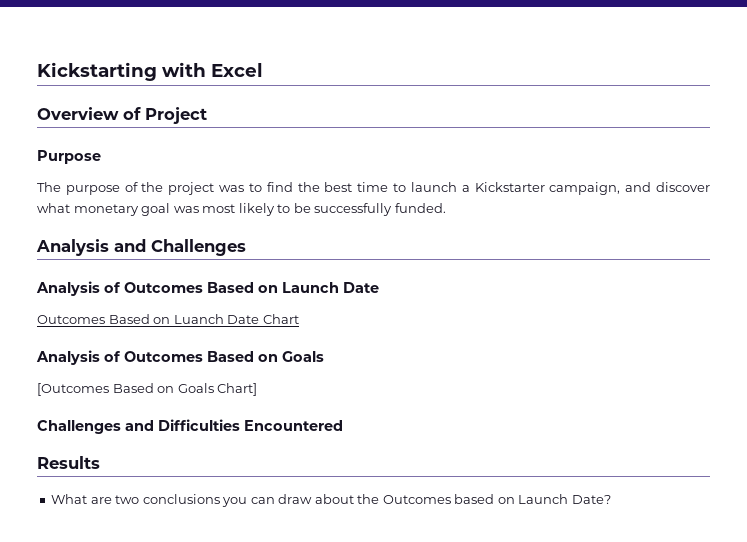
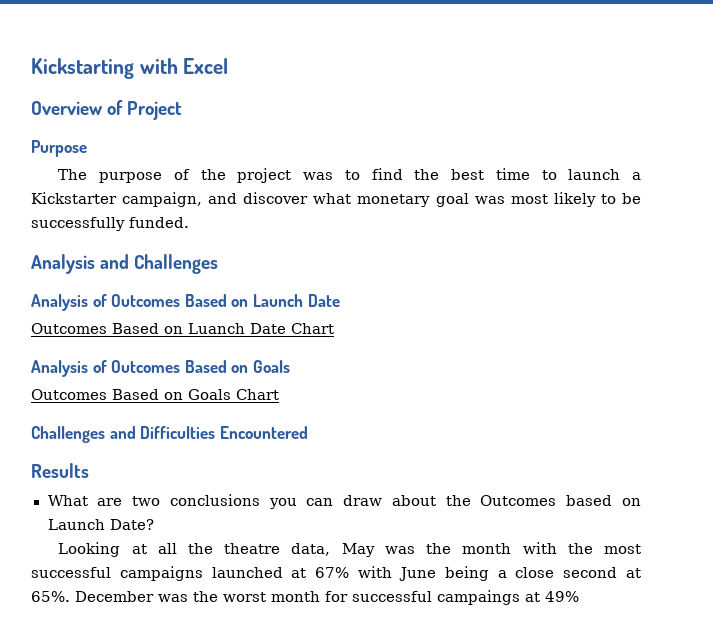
[37,383,258,396] [Outcomes Based on Goals Chart] -> [31,389,279,400] Outcomes Based on Goals Chart
(611, 499) none -> [58,542,642,557] [31,566,641,581] [31,590,579,605] // Looking at all the theatre data, May was the month with the most successful campaigns launched at 67% with June being a close second at 65%. December was the worst month for successful campaings at 49%

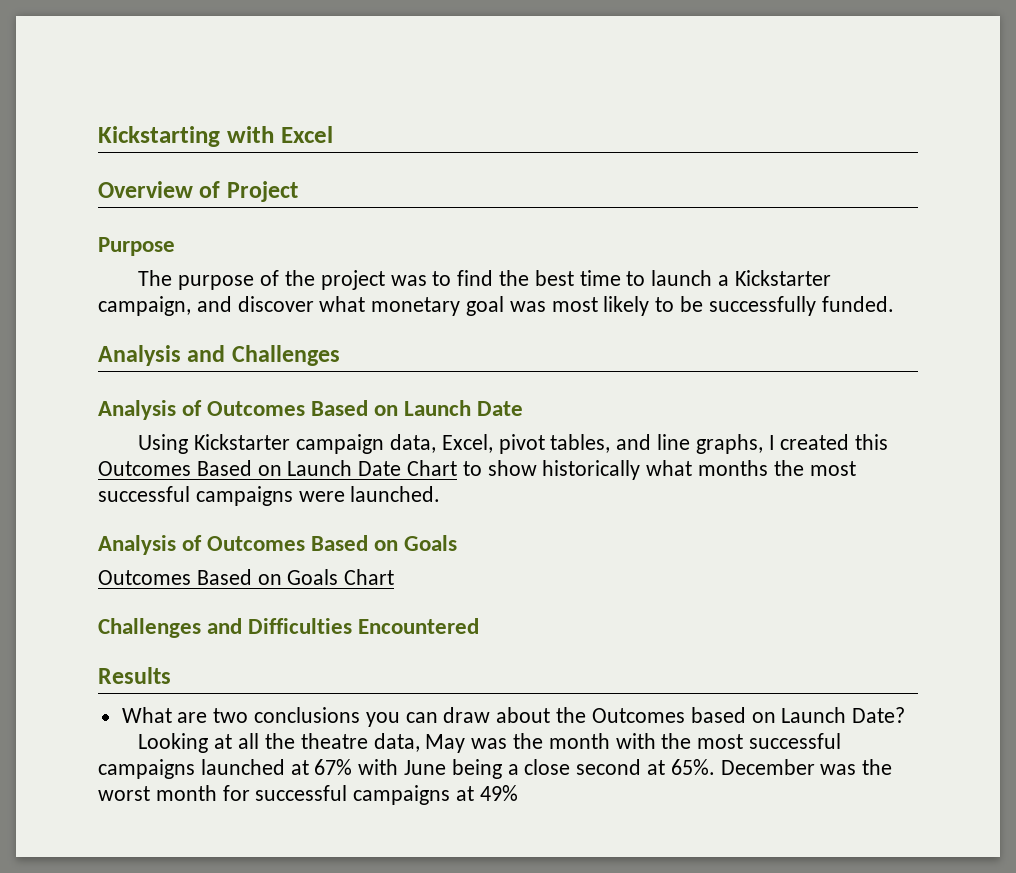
[31,323,245,334] Outcomes Based on Luanch -> [138,434,889,454] [98,460,353,476] Using Kickstarter campaign data, Excel, pivot tables, and line graphs, I created this Outcomes Based on Launch
(334, 328) none -> [462,460,856,480] [98,486,441,506] to show historically what months the most successful campaigns were launched.
[437,590,520,605] campaings -> [353,785,451,805] campaigns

○ ○ ○ ○ ○

* EXERCISE
Take the line that holds "(334, 328) none" as the first line and the last line of the data as the final one. Retype everything between, both included, exactly.

* ANSWER AREA
(334, 328) none -> [462,460,856,480] [98,486,441,506] to show historically what months the most successful campaigns were launched.
[437,590,520,605] campaings -> [353,785,451,805] campaigns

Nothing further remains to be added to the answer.